Where does the string "attribute" appear in the material? Copy each line that holds it.

##### SOURCE MATERIAL #####

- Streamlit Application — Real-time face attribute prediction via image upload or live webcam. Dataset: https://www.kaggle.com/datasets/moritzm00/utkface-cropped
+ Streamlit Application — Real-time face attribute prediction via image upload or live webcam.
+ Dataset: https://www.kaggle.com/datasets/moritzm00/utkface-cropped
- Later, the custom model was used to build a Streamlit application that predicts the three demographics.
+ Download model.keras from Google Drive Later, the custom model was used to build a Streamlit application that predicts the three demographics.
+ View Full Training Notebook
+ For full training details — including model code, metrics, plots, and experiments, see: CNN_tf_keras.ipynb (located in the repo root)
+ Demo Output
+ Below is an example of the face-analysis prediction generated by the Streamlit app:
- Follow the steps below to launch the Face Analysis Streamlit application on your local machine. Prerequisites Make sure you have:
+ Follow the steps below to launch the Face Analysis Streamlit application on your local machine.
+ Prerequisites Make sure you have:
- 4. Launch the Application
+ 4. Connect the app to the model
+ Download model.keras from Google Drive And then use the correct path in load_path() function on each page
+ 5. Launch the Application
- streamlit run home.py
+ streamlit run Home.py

#####
##### SOURCE MATERIAL #####

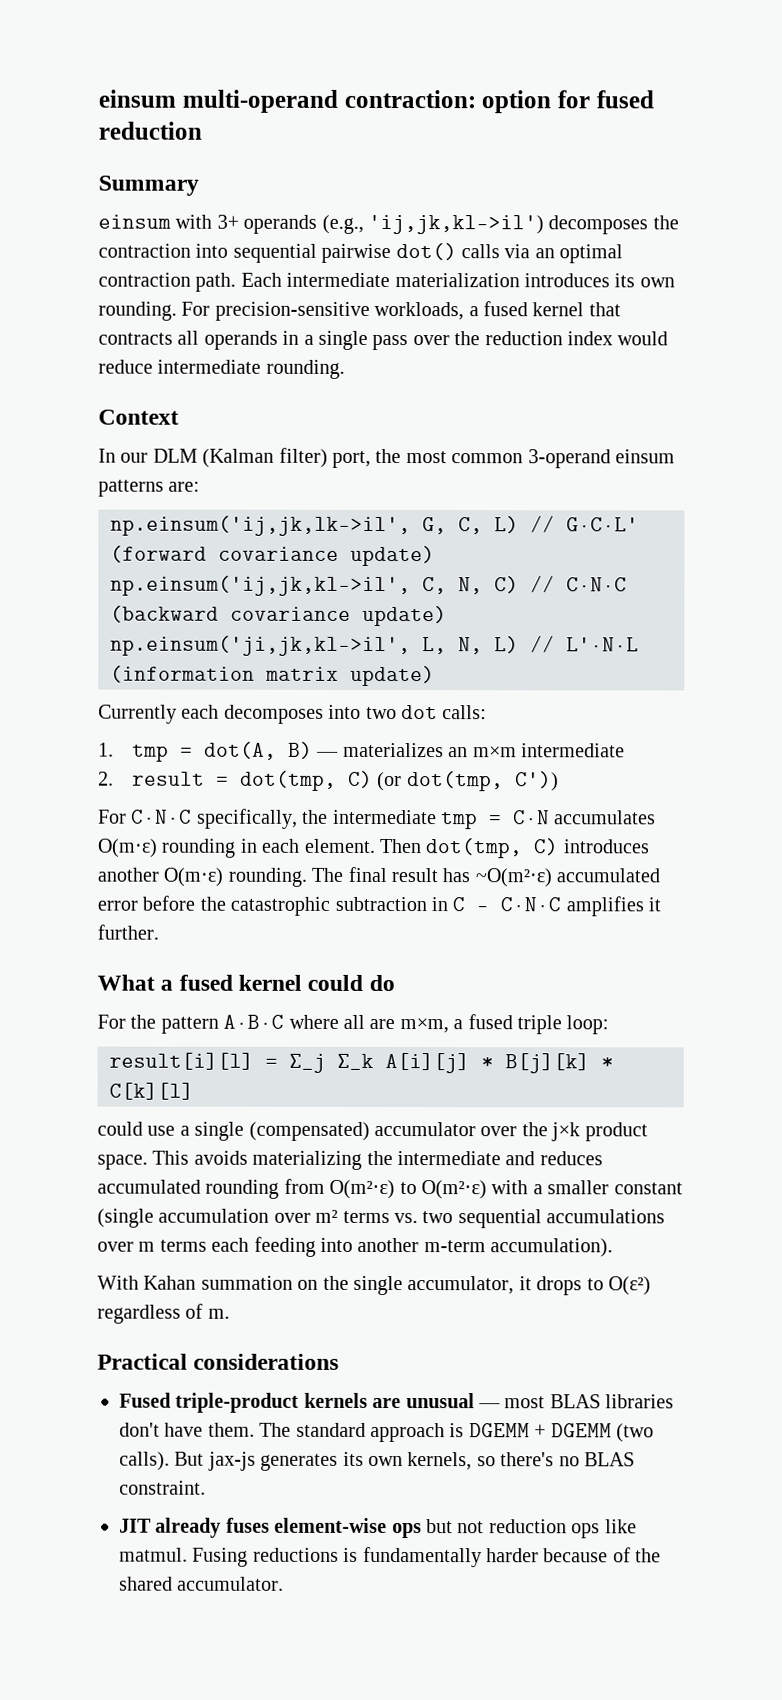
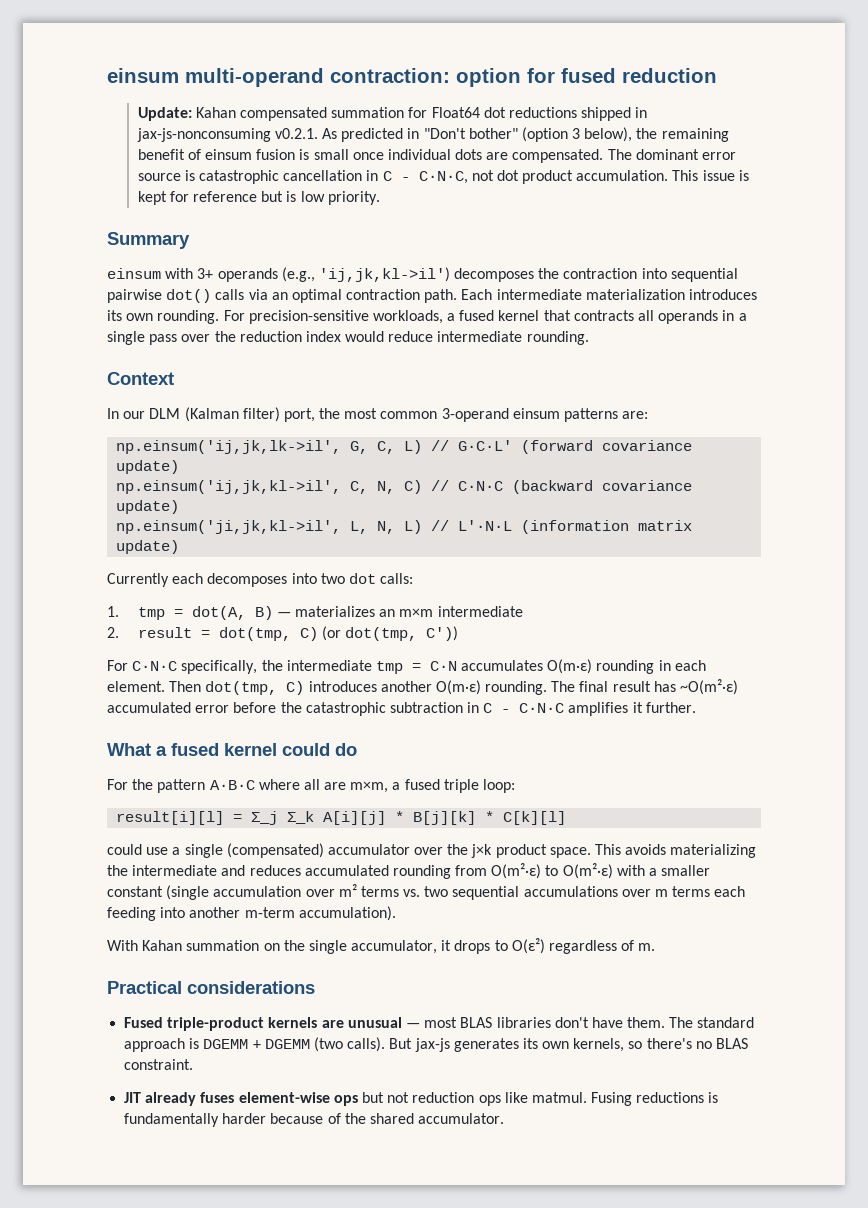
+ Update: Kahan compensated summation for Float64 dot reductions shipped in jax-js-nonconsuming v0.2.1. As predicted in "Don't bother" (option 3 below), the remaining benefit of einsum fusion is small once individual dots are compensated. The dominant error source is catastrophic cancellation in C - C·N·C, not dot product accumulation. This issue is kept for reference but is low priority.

#####

**RESPONSE**.
- Streamlit Application — Real-time face attribute prediction via image upload or live webcam. Dataset: https://www.kaggle.com/datasets/moritzm00/utkface-cropped
+ Streamlit Application — Real-time face attribute prediction via image upload or live webcam.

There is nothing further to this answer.